Work instruction:
Would you output the listing exactly, with every image omitted?

Input records:
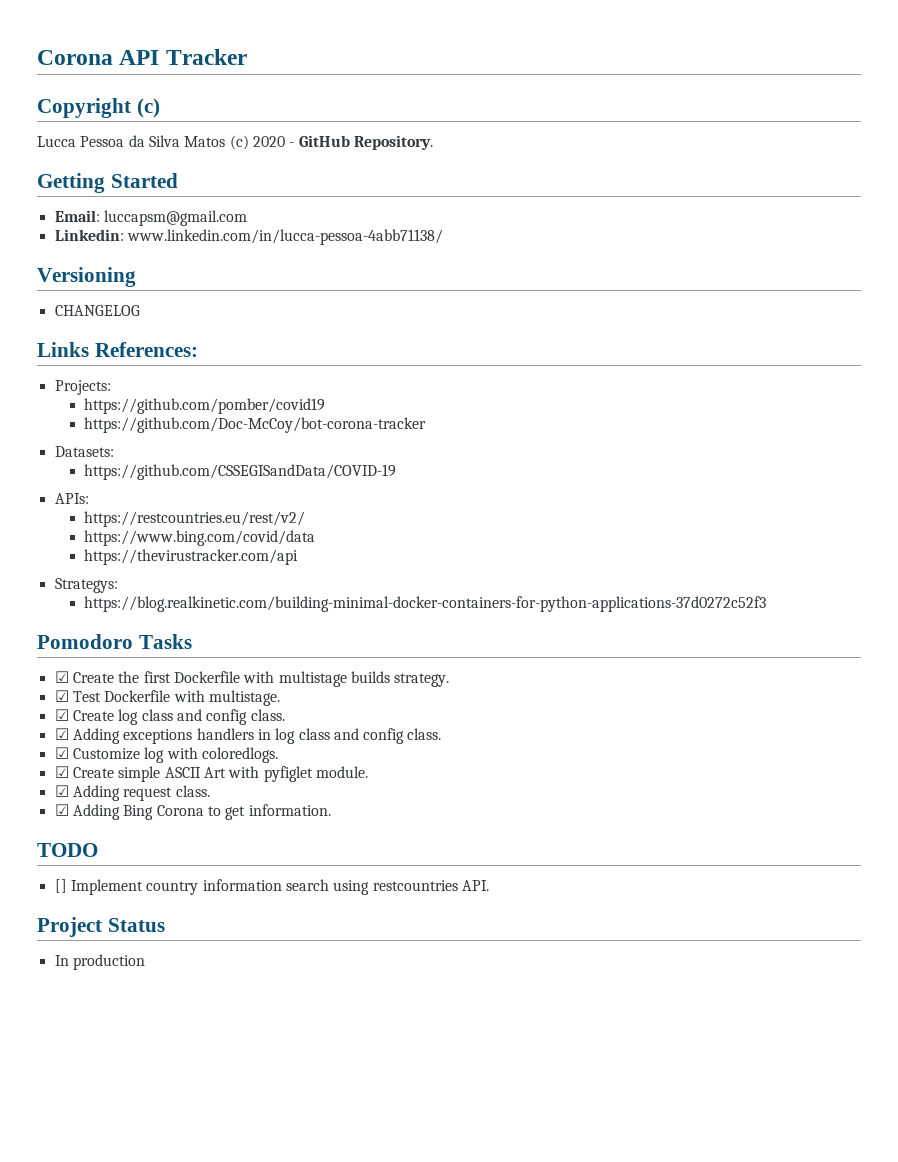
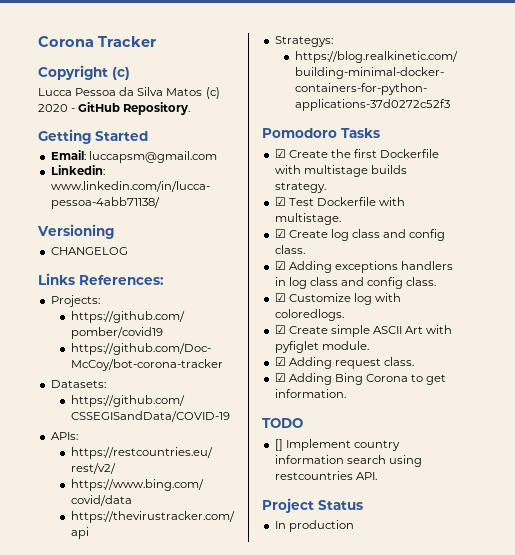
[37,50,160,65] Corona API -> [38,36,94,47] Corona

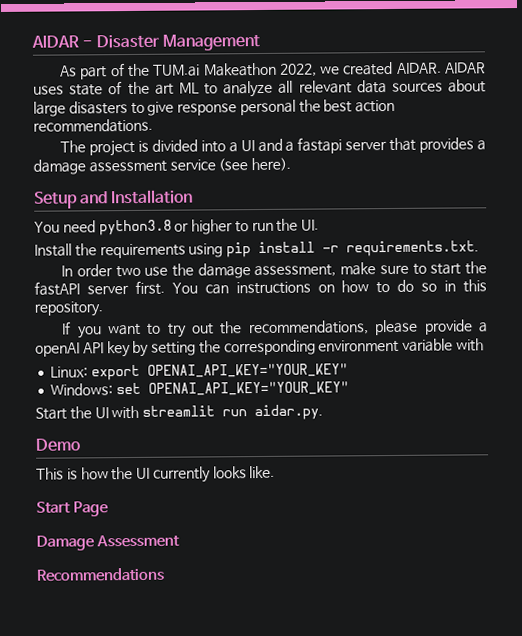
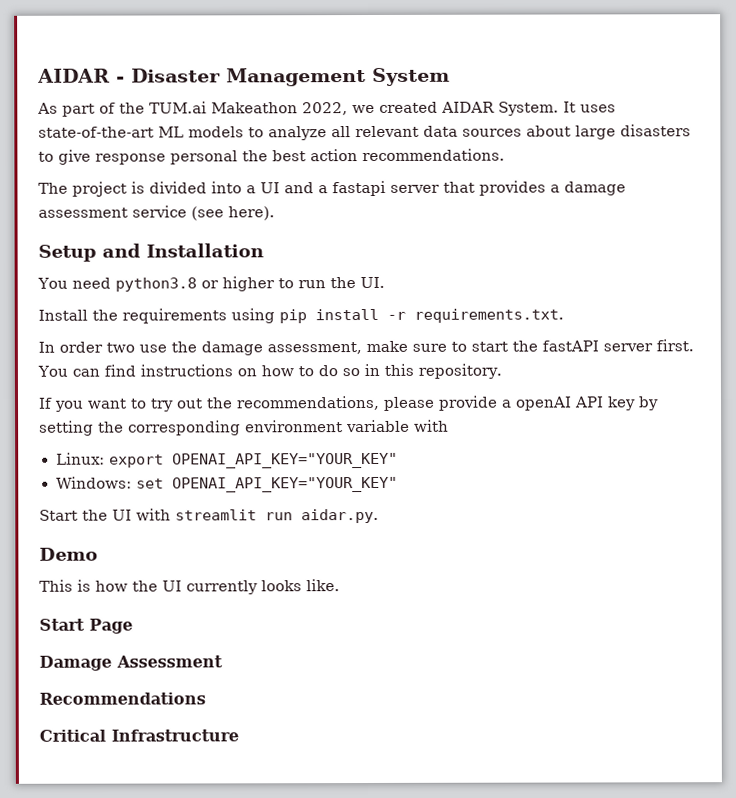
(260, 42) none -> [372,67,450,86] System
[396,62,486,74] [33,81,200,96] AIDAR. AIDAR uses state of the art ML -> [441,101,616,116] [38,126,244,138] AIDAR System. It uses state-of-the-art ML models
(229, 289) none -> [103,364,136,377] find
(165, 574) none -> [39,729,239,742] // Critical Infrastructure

Solution to this exercise:
[37,50,160,65] Corona API -> [38,36,94,47] Corona

(260, 42) none -> [372,67,450,86] System
[396,62,486,74] [33,81,200,96] AIDAR. AIDAR uses state of the art ML -> [441,101,616,116] [38,126,244,138] AIDAR System. It uses state-of-the-art ML models
(229, 289) none -> [103,364,136,377] find
(165, 574) none -> [39,729,239,742] // Critical Infrastructure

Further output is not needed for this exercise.